WHAT YOU HAVE TO DO -
Without the images, repeat every line of the listing verbatim.
[Opening DATA PROVIDED section]
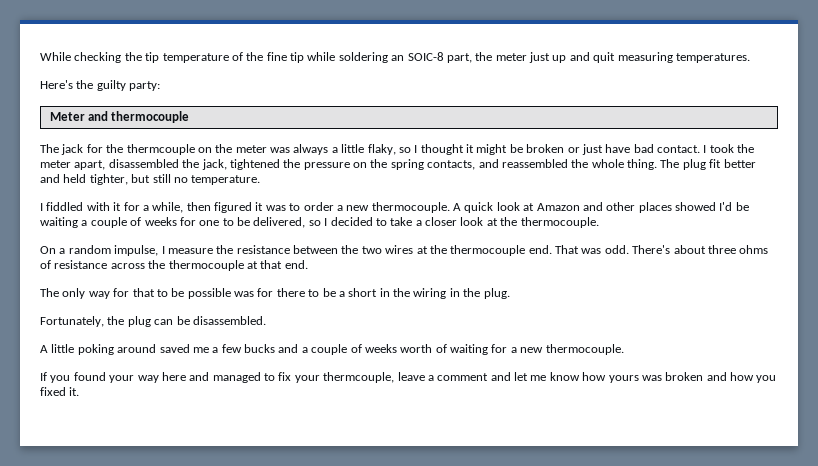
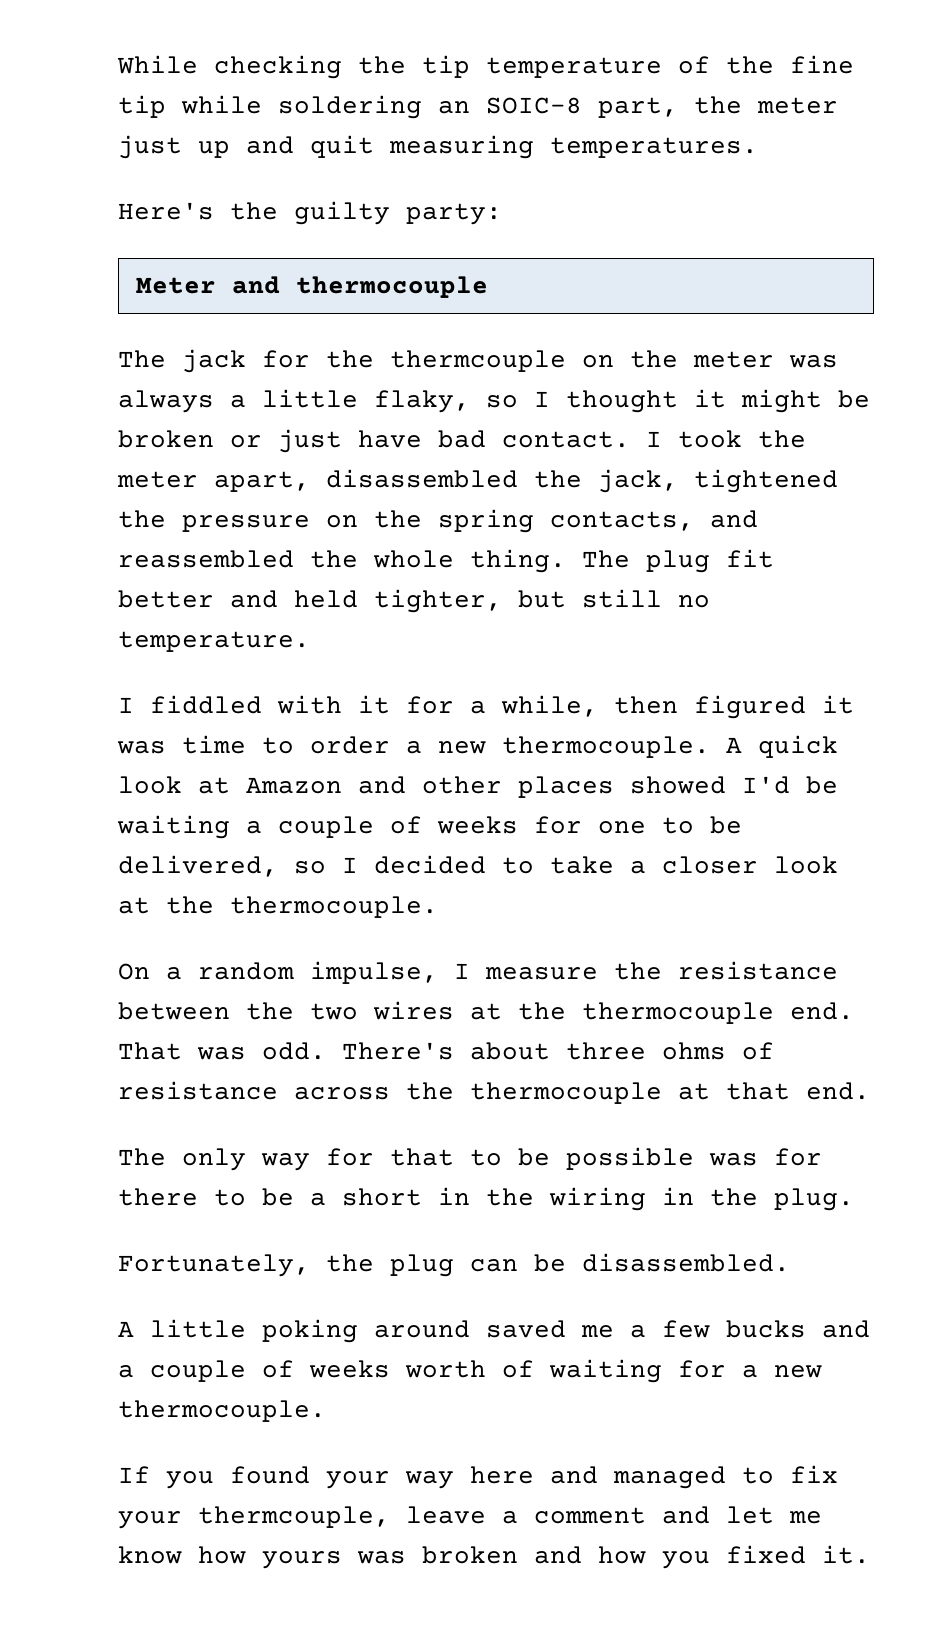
- I fiddled with it for a while, then figured it was to order a new thermocouple.
+ I fiddled with it for a while, then figured it was time to order a new thermocouple.

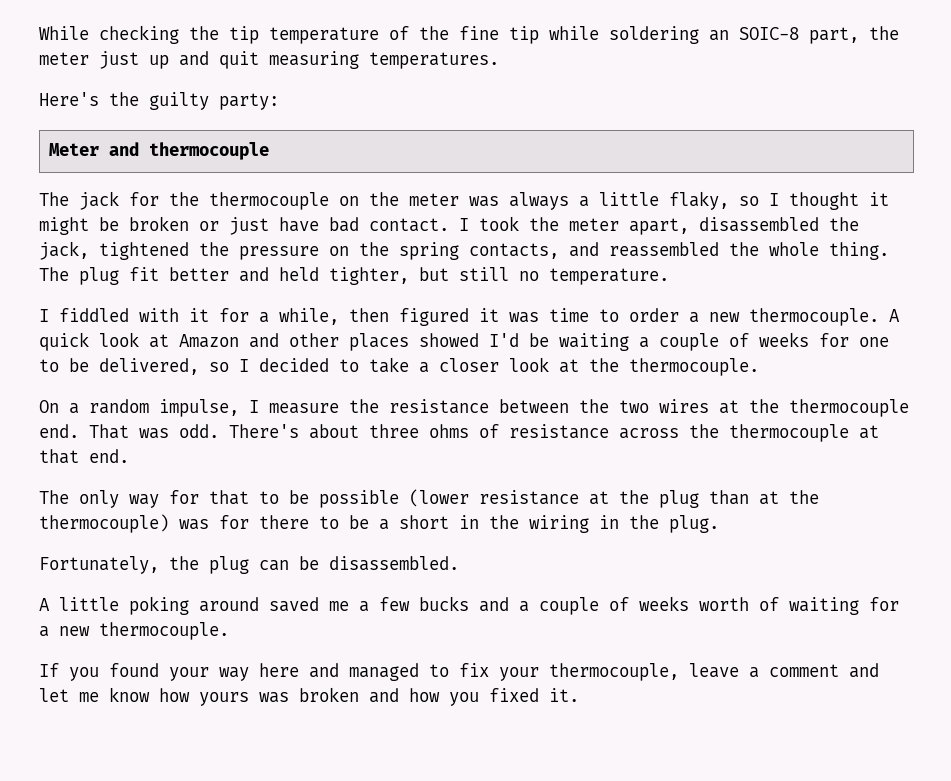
- The jack for the thermcouple on the meter was always a little flaky, so I thought it might be broken or just have bad contact.
+ The jack for the thermocouple on the meter was always a little flaky, so I thought it might be broken or just have bad contact.
- The only way for that to be possible was for there to be a short in the wiring in the plug.
+ The only way for that to be possible (lower resistance at the plug than at the thermocouple) was for there to be a short in the wiring in the plug.
- If you found your way here and managed to fix your thermcouple, leave a comment and let me know how yours was broken and how you fixed it.
+ If you found your way here and managed to fix your thermocouple, leave a comment and let me know how yours was broken and how you fixed it.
[Closing DATA PROVIDED section]
EXPECTED ANSWER -
- I fiddled with it for a while, then figured it was to order a new thermocouple.
+ I fiddled with it for a while, then figured it was time to order a new thermocouple.

- The jack for the thermcouple on the meter was always a little flaky, so I thought it might be broken or just have bad contact.
+ The jack for the thermocouple on the meter was always a little flaky, so I thought it might be broken or just have bad contact.
- The only way for that to be possible was for there to be a short in the wiring in the plug.
+ The only way for that to be possible (lower resistance at the plug than at the thermocouple) was for there to be a short in the wiring in the plug.
- If you found your way here and managed to fix your thermcouple, leave a comment and let me know how yours was broken and how you fixed it.
+ If you found your way here and managed to fix your thermocouple, leave a comment and let me know how yours was broken and how you fixed it.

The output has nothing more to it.